_AIM OF THE EXERCISE_
Beneath this task are records; print exactly the stretch of them from the line with "DND Duo Scarlett" through the line with "total: 243.46 -> 244.54", both ends included.
Segment Start: SUPPLIED RECORDS
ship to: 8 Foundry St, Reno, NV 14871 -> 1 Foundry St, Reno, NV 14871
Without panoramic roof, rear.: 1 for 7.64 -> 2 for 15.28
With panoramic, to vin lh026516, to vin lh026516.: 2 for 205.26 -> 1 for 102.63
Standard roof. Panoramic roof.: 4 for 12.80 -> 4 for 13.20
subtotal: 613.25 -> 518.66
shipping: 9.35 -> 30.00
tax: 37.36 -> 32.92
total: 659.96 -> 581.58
Segment End: SUPPLIED RECORDS
Segment Start: SUPPLIED RECORDS
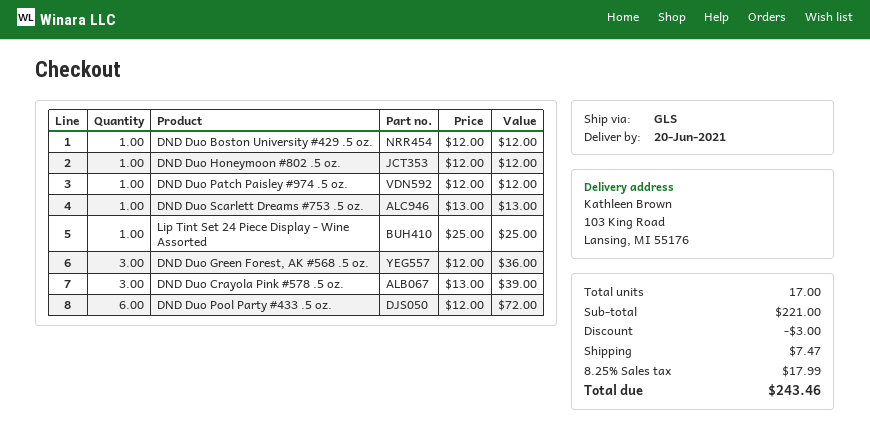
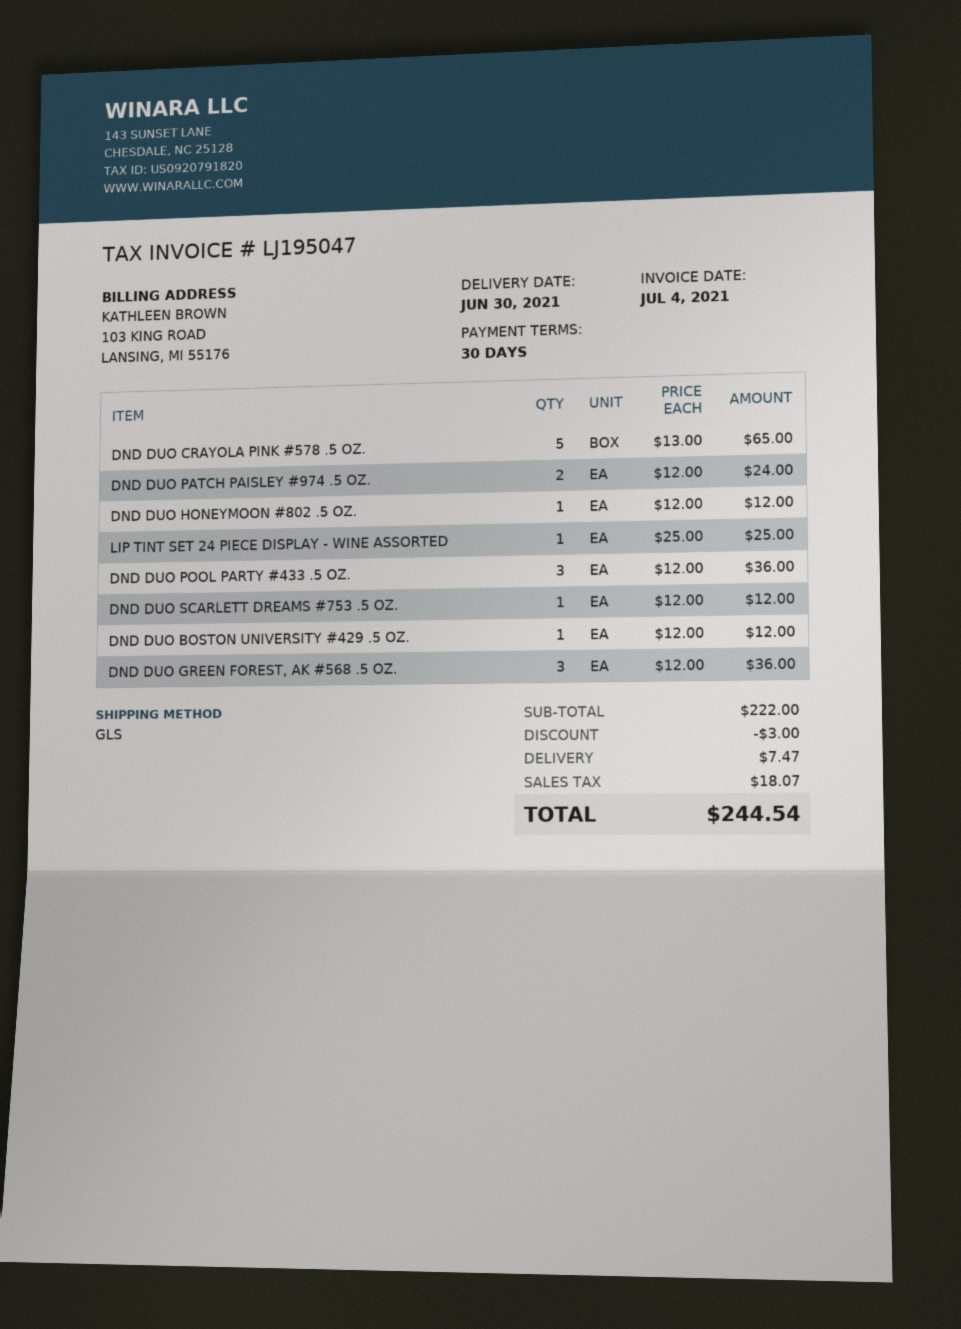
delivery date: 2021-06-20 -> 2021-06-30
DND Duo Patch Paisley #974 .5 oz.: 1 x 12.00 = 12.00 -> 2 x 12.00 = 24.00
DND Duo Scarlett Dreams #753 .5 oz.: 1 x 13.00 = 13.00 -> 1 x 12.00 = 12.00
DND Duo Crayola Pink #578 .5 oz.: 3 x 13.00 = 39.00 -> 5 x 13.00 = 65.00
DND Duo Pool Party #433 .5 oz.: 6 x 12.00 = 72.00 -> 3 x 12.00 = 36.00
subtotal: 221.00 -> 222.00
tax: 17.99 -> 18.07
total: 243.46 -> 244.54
Segment End: SUPPLIED RECORDS
_FINISHED TASK_
DND Duo Scarlett Dreams #753 .5 oz.: 1 x 13.00 = 13.00 -> 1 x 12.00 = 12.00
DND Duo Crayola Pink #578 .5 oz.: 3 x 13.00 = 39.00 -> 5 x 13.00 = 65.00
DND Duo Pool Party #433 .5 oz.: 6 x 12.00 = 72.00 -> 3 x 12.00 = 36.00
subtotal: 221.00 -> 222.00
tax: 17.99 -> 18.07
total: 243.46 -> 244.54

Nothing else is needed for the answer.